(Beginning of GIVEN ENTRIES)
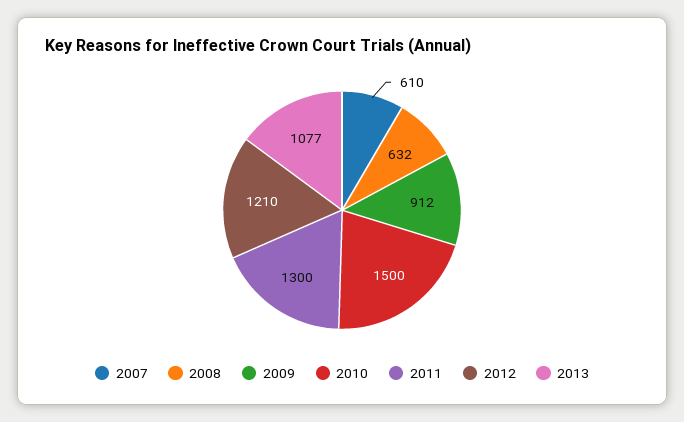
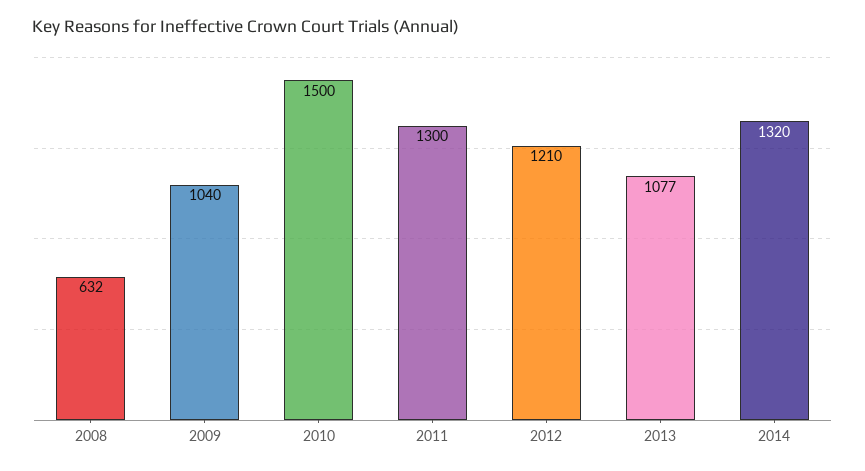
2007: 610 -> none
2009: 912 -> 1040
2014: none -> 1320

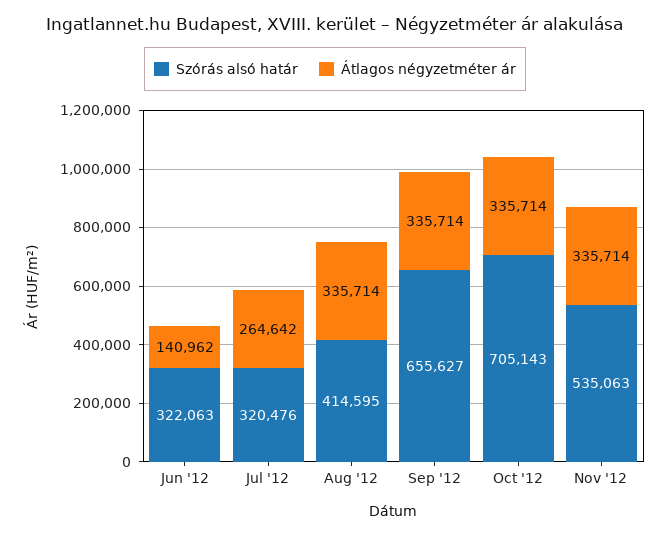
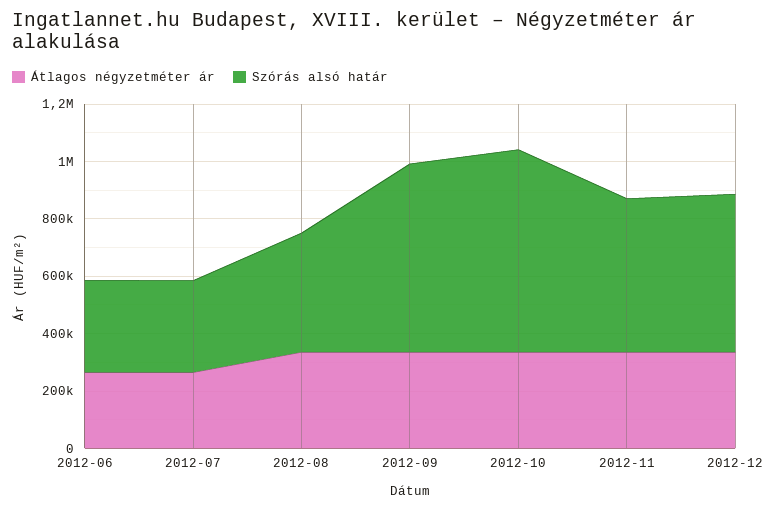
Átlagos négyzetméter ár, Jun '12: 140962 -> 250000
Átlagos négyzetméter ár, 2012-12: none -> 350000
Szórás alsó határ, 2012-12: none -> 550000

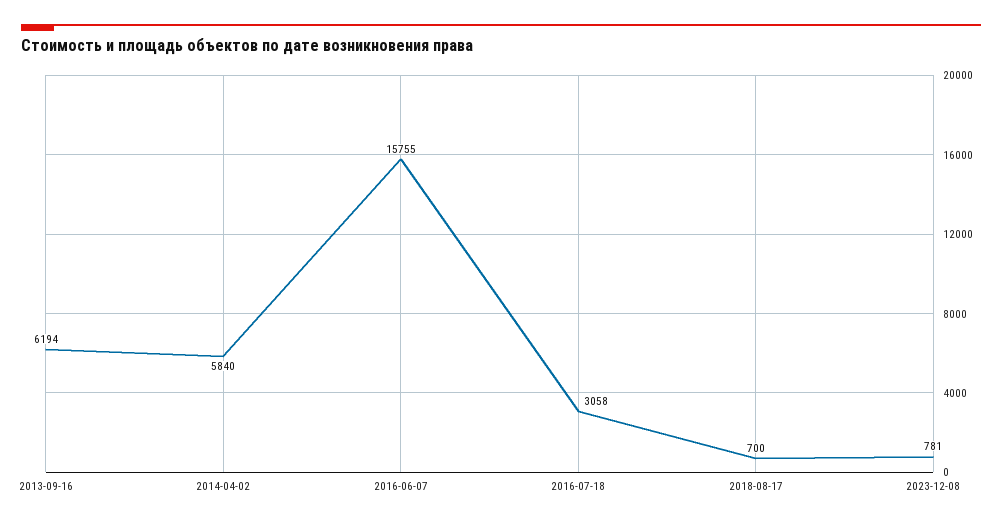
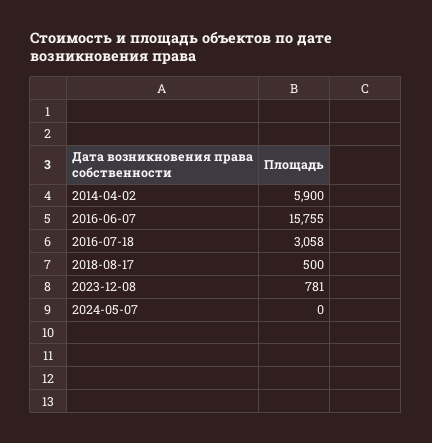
2013-09-16: 6194 -> none
2014-04-02: 5840 -> 5900
2018-08-17: 700 -> 500
2024-05-07: none -> 0

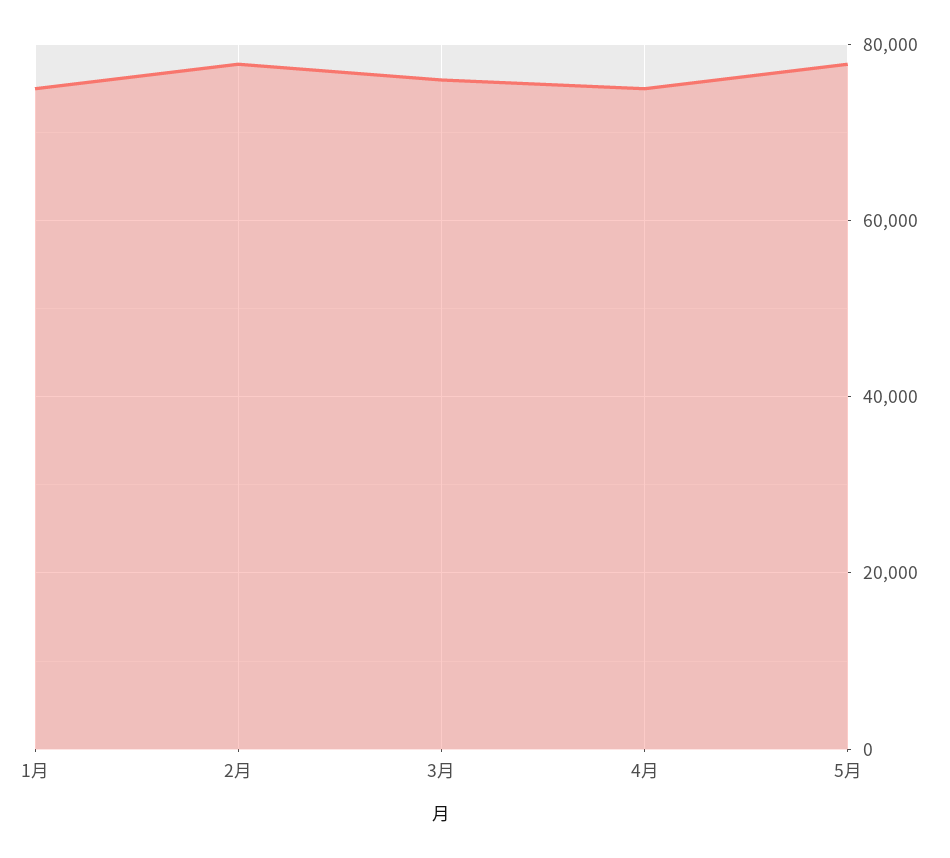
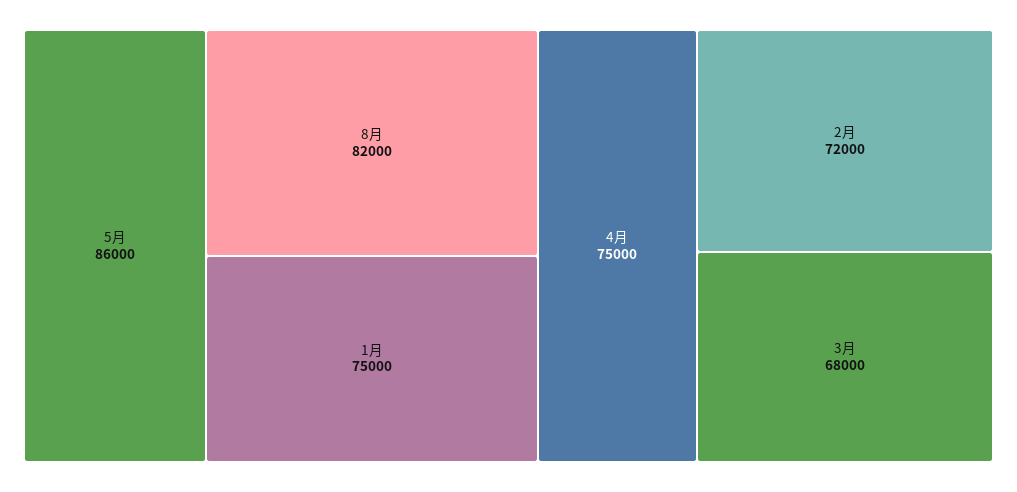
2月: 78000 -> 72000
3月: 76000 -> 68000
5月: 78000 -> 86000
8月: none -> 82000

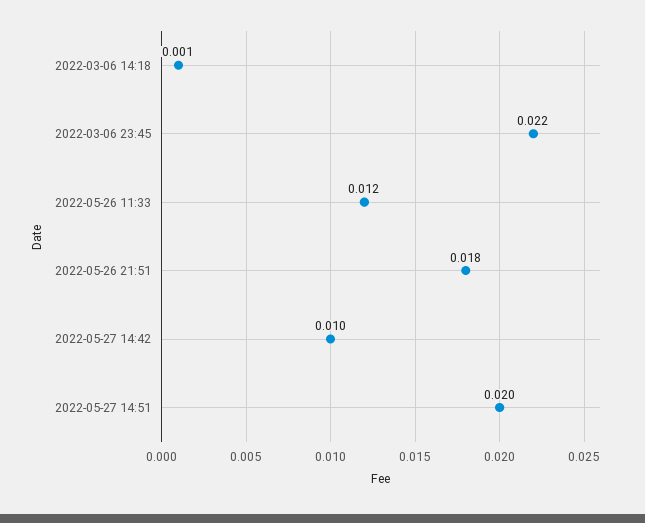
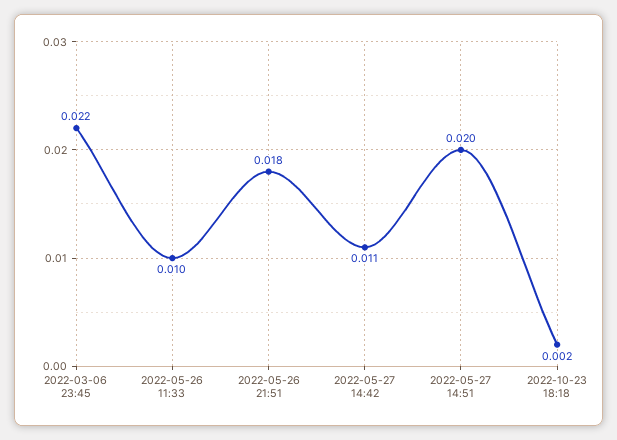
2022-03-06 14:18: 0.001 -> none
2022-05-26 11:33: 0.012 -> 0.01
2022-05-27 14:42: 0.01 -> 0.011
2022-10-23 18:18: none -> 0.002

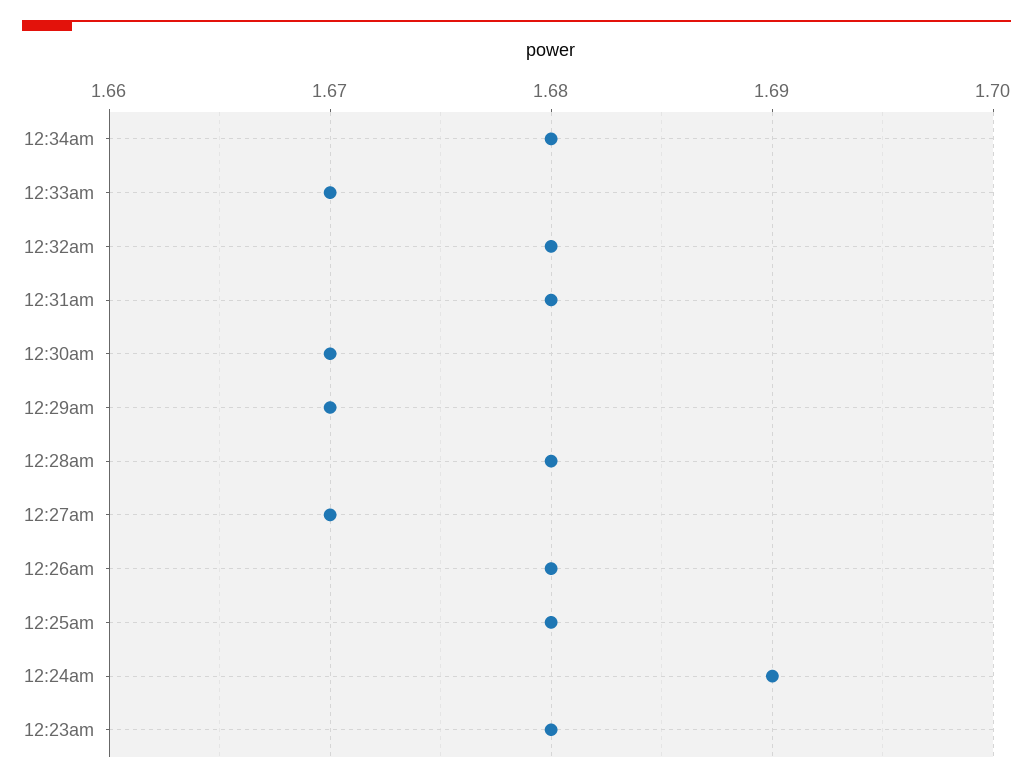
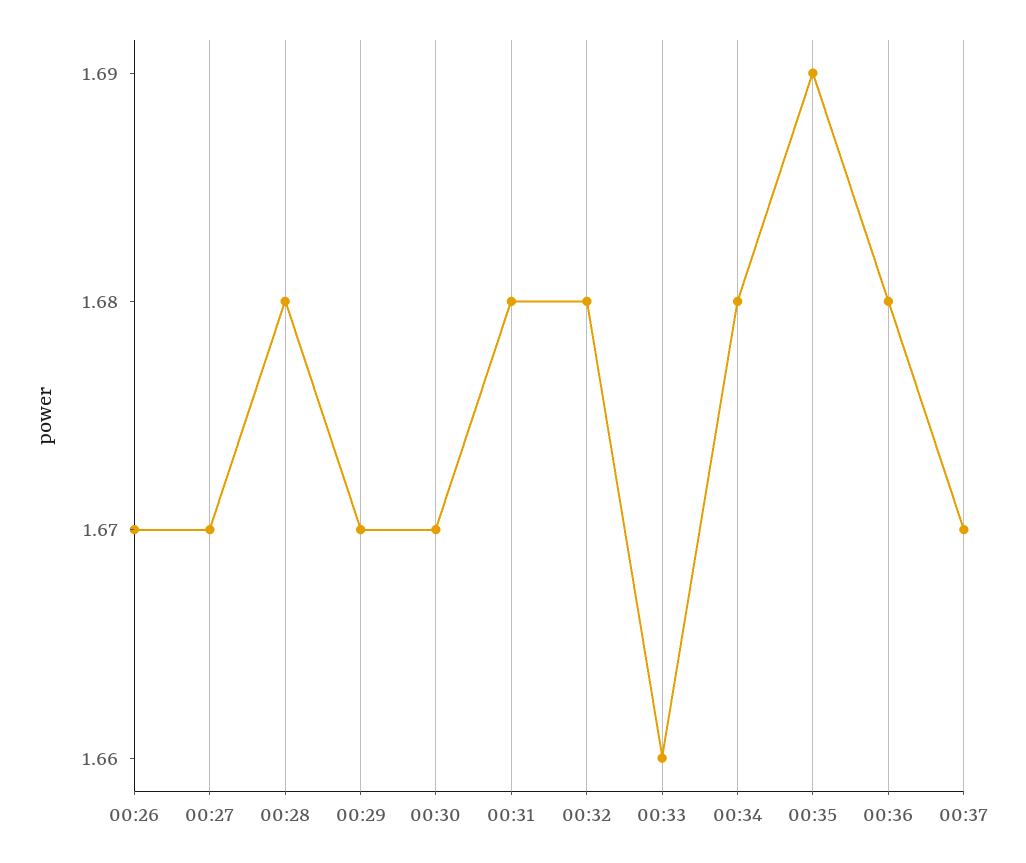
12:33am: 1.67 -> 1.66
12:26am: 1.68 -> 1.67
12:25am: 1.68 -> none
12:24am: 1.69 -> none
12:23am: 1.68 -> none
00:35: none -> 1.69
00:36: none -> 1.68
00:37: none -> 1.67

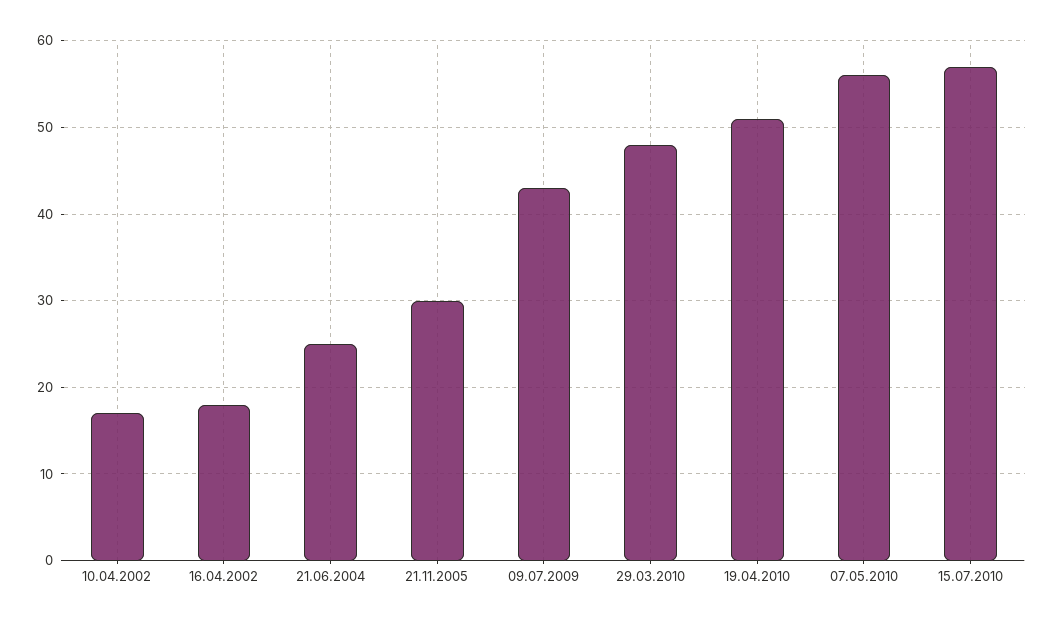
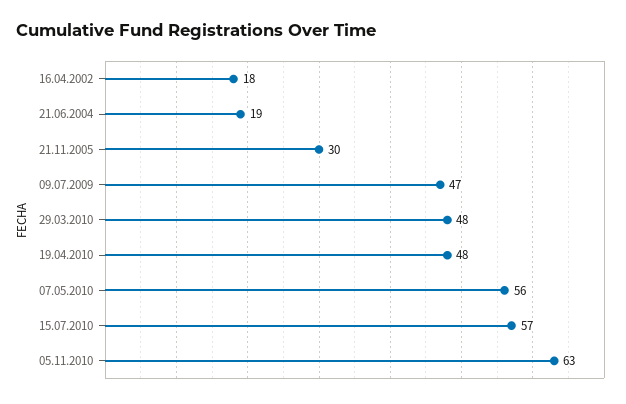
10.04.2002: 17 -> none
21.06.2004: 25 -> 19
09.07.2009: 43 -> 47
19.04.2010: 51 -> 48
05.11.2010: none -> 63

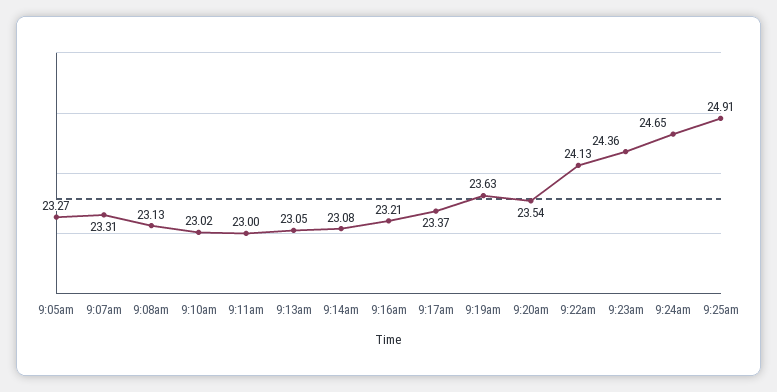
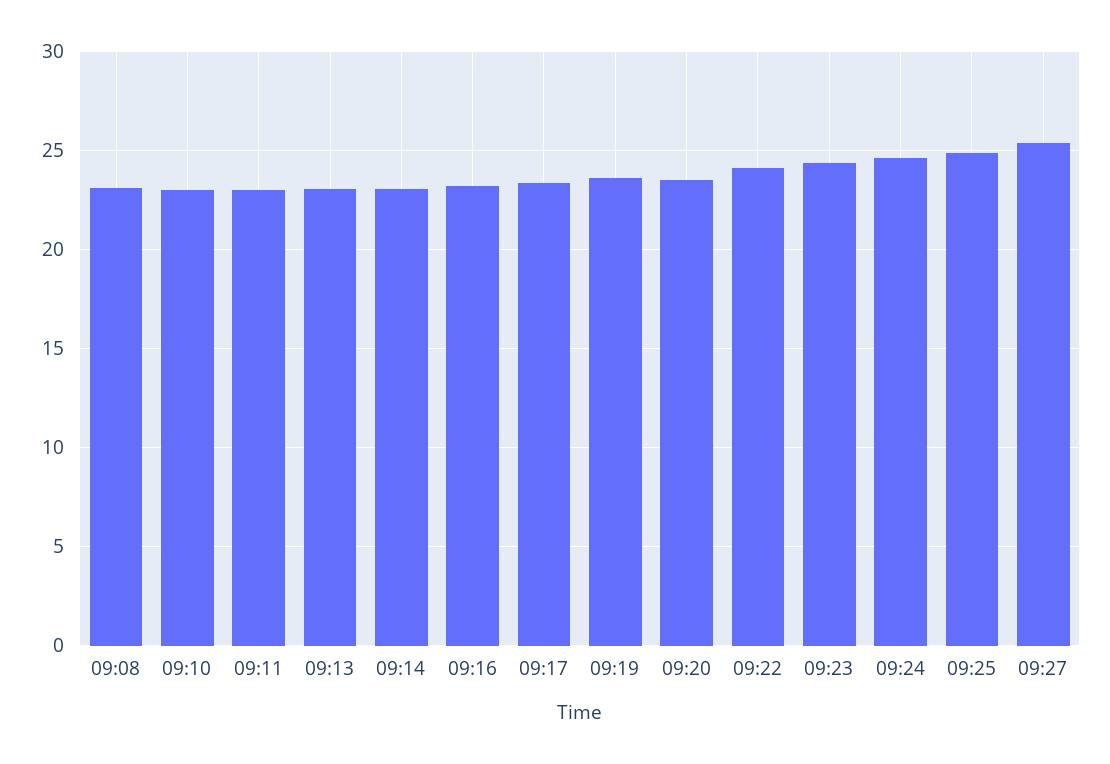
9:05am: 23.27 -> none
9:07am: 23.31 -> none
09:27: none -> 25.5

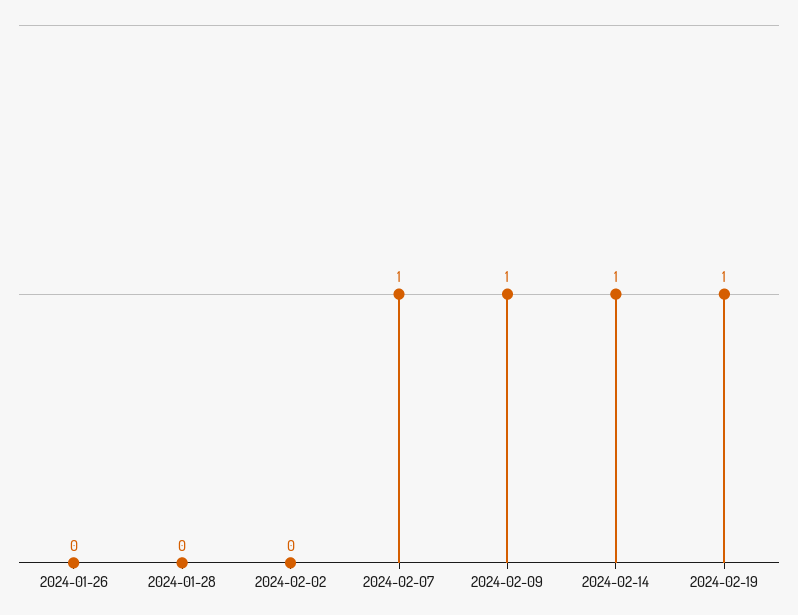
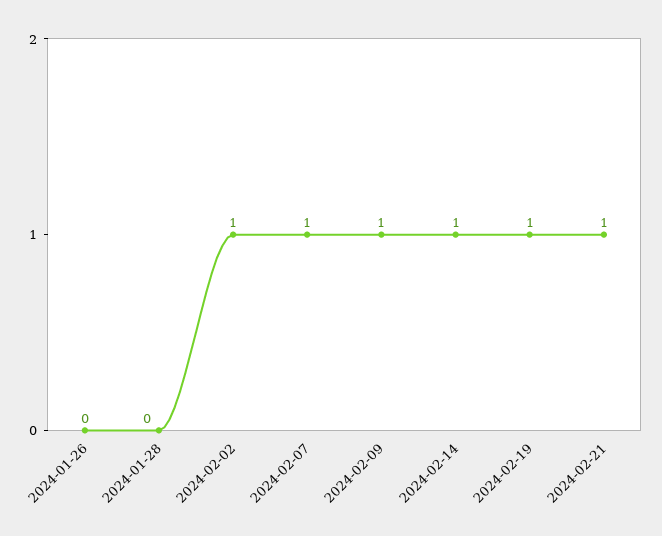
2024-02-02: 0 -> 1
2024-02-21: none -> 1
(End of GIVEN ENTRIES)
Each record above is to be written out exactly; the pictures are not.

» **OUTPUT FOR THIS EXERCISE**
2007: 610 -> none
2009: 912 -> 1040
2014: none -> 1320

Átlagos négyzetméter ár, Jun '12: 140962 -> 250000
Átlagos négyzetméter ár, 2012-12: none -> 350000
Szórás alsó határ, 2012-12: none -> 550000

2013-09-16: 6194 -> none
2014-04-02: 5840 -> 5900
2018-08-17: 700 -> 500
2024-05-07: none -> 0

2月: 78000 -> 72000
3月: 76000 -> 68000
5月: 78000 -> 86000
8月: none -> 82000

2022-03-06 14:18: 0.001 -> none
2022-05-26 11:33: 0.012 -> 0.01
2022-05-27 14:42: 0.01 -> 0.011
2022-10-23 18:18: none -> 0.002

12:33am: 1.67 -> 1.66
12:26am: 1.68 -> 1.67
12:25am: 1.68 -> none
12:24am: 1.69 -> none
12:23am: 1.68 -> none
00:35: none -> 1.69
00:36: none -> 1.68
00:37: none -> 1.67

10.04.2002: 17 -> none
21.06.2004: 25 -> 19
09.07.2009: 43 -> 47
19.04.2010: 51 -> 48
05.11.2010: none -> 63

9:05am: 23.27 -> none
9:07am: 23.31 -> none
09:27: none -> 25.5

2024-02-02: 0 -> 1
2024-02-21: none -> 1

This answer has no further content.